GarmentNet: \(\mathcal{L}_{\text{GarmentNet}} = \lambda_1 \mathcal{L}_{\text{feature}}^G + \lambda_2 \mathcal{L}_{\text{cons}}\)

TryonNet: \(\mathcal{L}_{\text{TryonNet}} = \mathcal{L}_{\text{Diff}} + \lambda_1 \mathcal{L}_{\text{feature}}^T + \lambda_3 \mathcal{L}_{\text{GAN}}\)

Total loss: \(\mathcal{L}_{\text{total}} = \mathcal{L}_{\text{GarmentNet}} + \mathcal{L}_{\text{TryonNet}}\), with \(\lambda_1=1\text{e-}2, \lambda_2=0.5, \lambda_3=5\text{e-}3\).

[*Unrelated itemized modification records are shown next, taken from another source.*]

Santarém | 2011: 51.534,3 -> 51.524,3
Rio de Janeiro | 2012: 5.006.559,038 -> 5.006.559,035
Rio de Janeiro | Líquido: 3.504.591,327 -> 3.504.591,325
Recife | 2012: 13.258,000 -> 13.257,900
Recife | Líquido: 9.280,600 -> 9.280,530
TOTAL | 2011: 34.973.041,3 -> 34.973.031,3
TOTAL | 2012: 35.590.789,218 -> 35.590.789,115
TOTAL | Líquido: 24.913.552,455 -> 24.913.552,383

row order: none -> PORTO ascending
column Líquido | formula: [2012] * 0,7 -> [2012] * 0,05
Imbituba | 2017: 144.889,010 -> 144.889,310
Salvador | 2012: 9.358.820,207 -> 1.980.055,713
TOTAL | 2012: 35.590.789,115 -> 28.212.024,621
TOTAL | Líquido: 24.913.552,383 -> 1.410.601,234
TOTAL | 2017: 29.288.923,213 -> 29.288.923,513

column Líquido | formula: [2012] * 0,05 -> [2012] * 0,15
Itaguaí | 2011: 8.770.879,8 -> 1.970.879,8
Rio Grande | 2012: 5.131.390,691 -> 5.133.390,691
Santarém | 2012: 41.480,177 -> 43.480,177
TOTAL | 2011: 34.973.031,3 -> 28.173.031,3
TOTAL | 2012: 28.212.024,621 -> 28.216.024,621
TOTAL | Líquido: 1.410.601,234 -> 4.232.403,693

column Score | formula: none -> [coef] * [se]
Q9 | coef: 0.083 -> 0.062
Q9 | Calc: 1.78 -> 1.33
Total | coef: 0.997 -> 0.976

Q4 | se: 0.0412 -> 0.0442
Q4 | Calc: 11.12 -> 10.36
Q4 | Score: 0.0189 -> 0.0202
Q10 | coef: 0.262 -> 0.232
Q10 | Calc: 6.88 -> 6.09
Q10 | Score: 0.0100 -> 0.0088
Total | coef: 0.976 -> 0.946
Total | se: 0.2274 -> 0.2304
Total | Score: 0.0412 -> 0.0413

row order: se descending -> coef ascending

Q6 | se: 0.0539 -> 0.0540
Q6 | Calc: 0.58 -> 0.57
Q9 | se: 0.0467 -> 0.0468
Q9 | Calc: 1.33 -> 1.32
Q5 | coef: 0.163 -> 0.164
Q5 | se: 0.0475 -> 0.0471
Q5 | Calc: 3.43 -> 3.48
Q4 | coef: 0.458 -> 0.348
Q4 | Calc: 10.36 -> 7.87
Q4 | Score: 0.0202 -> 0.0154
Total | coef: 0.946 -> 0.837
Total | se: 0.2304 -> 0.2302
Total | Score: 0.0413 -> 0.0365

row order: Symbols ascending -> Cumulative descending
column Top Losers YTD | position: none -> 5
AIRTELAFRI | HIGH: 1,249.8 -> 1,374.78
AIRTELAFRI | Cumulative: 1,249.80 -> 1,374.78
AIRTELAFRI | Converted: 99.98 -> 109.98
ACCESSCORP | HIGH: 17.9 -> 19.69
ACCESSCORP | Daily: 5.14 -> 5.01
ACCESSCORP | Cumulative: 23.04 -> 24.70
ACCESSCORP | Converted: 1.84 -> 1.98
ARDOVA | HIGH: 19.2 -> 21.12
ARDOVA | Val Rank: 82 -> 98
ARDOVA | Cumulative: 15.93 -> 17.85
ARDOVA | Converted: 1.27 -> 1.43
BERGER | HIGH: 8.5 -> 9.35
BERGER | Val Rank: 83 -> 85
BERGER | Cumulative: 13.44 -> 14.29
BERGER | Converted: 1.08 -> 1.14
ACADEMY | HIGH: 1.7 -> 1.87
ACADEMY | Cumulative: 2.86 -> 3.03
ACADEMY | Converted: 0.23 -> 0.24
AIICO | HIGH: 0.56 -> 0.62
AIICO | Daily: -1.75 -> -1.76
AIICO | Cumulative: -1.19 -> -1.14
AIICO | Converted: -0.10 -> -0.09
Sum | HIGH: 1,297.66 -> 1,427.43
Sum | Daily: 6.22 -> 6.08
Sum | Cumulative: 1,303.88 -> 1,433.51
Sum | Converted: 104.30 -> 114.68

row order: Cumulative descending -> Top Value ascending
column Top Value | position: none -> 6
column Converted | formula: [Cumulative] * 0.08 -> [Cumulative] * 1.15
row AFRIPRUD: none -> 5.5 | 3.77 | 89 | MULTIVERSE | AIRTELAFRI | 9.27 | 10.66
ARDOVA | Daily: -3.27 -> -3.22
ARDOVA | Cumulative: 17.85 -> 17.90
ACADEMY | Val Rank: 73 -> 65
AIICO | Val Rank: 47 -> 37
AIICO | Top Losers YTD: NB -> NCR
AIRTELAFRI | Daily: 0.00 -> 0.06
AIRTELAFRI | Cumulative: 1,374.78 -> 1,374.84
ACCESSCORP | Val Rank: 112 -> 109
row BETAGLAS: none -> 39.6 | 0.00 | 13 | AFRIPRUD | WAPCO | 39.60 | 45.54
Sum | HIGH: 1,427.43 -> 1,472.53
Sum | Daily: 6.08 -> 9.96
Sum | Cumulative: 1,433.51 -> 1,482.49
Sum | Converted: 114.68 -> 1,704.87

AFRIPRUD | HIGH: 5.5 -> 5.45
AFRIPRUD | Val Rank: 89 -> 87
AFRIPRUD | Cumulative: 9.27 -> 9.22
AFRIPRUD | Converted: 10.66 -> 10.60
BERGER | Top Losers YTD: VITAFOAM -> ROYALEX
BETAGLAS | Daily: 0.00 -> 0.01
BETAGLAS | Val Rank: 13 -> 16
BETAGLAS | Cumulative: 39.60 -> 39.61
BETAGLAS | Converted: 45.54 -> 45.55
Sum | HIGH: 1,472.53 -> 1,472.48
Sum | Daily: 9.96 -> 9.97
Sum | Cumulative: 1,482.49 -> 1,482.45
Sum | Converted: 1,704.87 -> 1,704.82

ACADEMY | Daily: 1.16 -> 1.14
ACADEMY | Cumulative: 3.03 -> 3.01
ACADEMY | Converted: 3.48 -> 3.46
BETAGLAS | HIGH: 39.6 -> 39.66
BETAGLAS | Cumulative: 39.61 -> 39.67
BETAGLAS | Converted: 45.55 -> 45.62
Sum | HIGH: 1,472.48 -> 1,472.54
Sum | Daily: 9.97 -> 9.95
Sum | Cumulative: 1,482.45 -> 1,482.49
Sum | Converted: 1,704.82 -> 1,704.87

Two-stage training: Stage 1 trains for 140 epochs on a combined DressCode+VITON-HD dataset (lr=1e-4); Stage 2 fine-tunes for 100 epochs on a DressCode subset (lr=5e-5). Training uses 8×A100 GPUs with batch size 256.

Key Experimental Results

Main Results

Method VITON-HD LPIPS↓ VITON-HD SSIM↑ DressCode LPIPS↓ Memory (GB) Mobile
IDM-VTON 0.102 0.868 0.065 18.47
BooW-VTON 0.107 0.864 0.051 18.47
CatVTON 0.161 0.872 0.092 5.80
StableVITON 0.142 0.875 0.113 13.84
Mobile-VTON 0.088 0.893 0.053 2.84

Ablation Study

Configuration LPIPS↓ SSIM↑ CLIP-I↑ FID↓ Note
w/o TCG, w/o LC 0.119 0.874 0.798 11.231 Baseline
+TCG 0.111 0.879 0.805 10.814 Improved garment semantic stability
+TCG +LC 0.088 0.893 0.833 10.211 Full component combination

Key Findings

  • Mobile-VTON achieves the best LPIPS (0.088) and SSIM (0.893) on VITON-HD with only 2.84GB memory and 415M parameters, outperforming all server-side baselines.
  • On DressCode, it achieves the best SSIM (0.935) and second-best LPIPS (0.053).
  • Fully mask-free (no segmentation masks required); the model must synthesize the entire image (including body and background), making FID/KID evaluation more challenging, yet results remain competitive.
  • TCG and LC each contribute significantly; their combination yields cumulative gains (LPIPS reduced from 0.119 to 0.088).
  • The method also performs well in in-the-wild settings (LPIPS 0.133 vs. IDM-VTON's 0.137).

Highlights & Insights

  • First mobile-deployable diffusion VTON: Demonstrates that high-quality virtual try-on can run entirely on a smartphone, with practical commercial value for privacy protection.
  • Score-based distillation + adversarial training: The FGA strategy avoids the blurring artifacts of pixel-level regression and combines adversarial loss to improve perceptual realism.
  • Trajectory consistency constraint: A simple yet effective solution to garment semantic drift across diffusion steps.
  • No large-scale pre-training required: Through latent concatenation and teacher supervision, the lightweight model learns directly from task data, lowering the training barrier.
  • DINOv2 as a CLIP replacement: Lightweight yet semantically rich visual feature extraction, offering a useful reference for mobile optimization.

Limitations & Future Work

  • FID/KID metrics are slightly higher than some server-side methods (due to the harder mask-free task), leaving room for improved distribution alignment.
  • Only upper-body try-on is supported; full-body, lower-body, and accessory scenarios remain to be explored.
  • Actual on-device inference speed and power consumption are not reported.
  • The two-stage training pipeline is relatively complex; end-to-end joint training may be more efficient.
  • Robustness under extreme poses and heavy occlusion has not been thoroughly evaluated.
  • DMD2: Source of inspiration for the FGA distillation strategy (score-based distillation).
  • CatVTON: Reference for the latent concatenation strategy; Mobile-VTON further integrates it with distillation.
  • IDM-VTON: Reference for garment self-attention fusion; Mobile-VTON achieves similar effects with a lightweight design.
  • SnapGen: Reference architecture for Light-UNet, adapted for efficient mobile inference.
  • Takeaway: The combination of knowledge distillation, adversarial training, and domain-specific constraints is a valuable reference for model compression and deployment.

Rating

  • Novelty: ⭐⭐⭐⭐ First mobile-deployable diffusion VTON; the TGT architecture and FGA distillation are original contributions.
  • Experimental Thoroughness: ⭐⭐⭐⭐ Evaluated on 3 datasets with multiple baselines and complete ablations, though actual on-device latency data is absent.
  • Writing Quality: ⭐⭐⭐⭐ Architecture diagrams are clear and loss derivations are complete.
  • Value: ⭐⭐⭐⭐⭐ Directly addresses industry needs (e-commerce, privacy); first demonstration of high-quality VTON feasibility on mobile devices.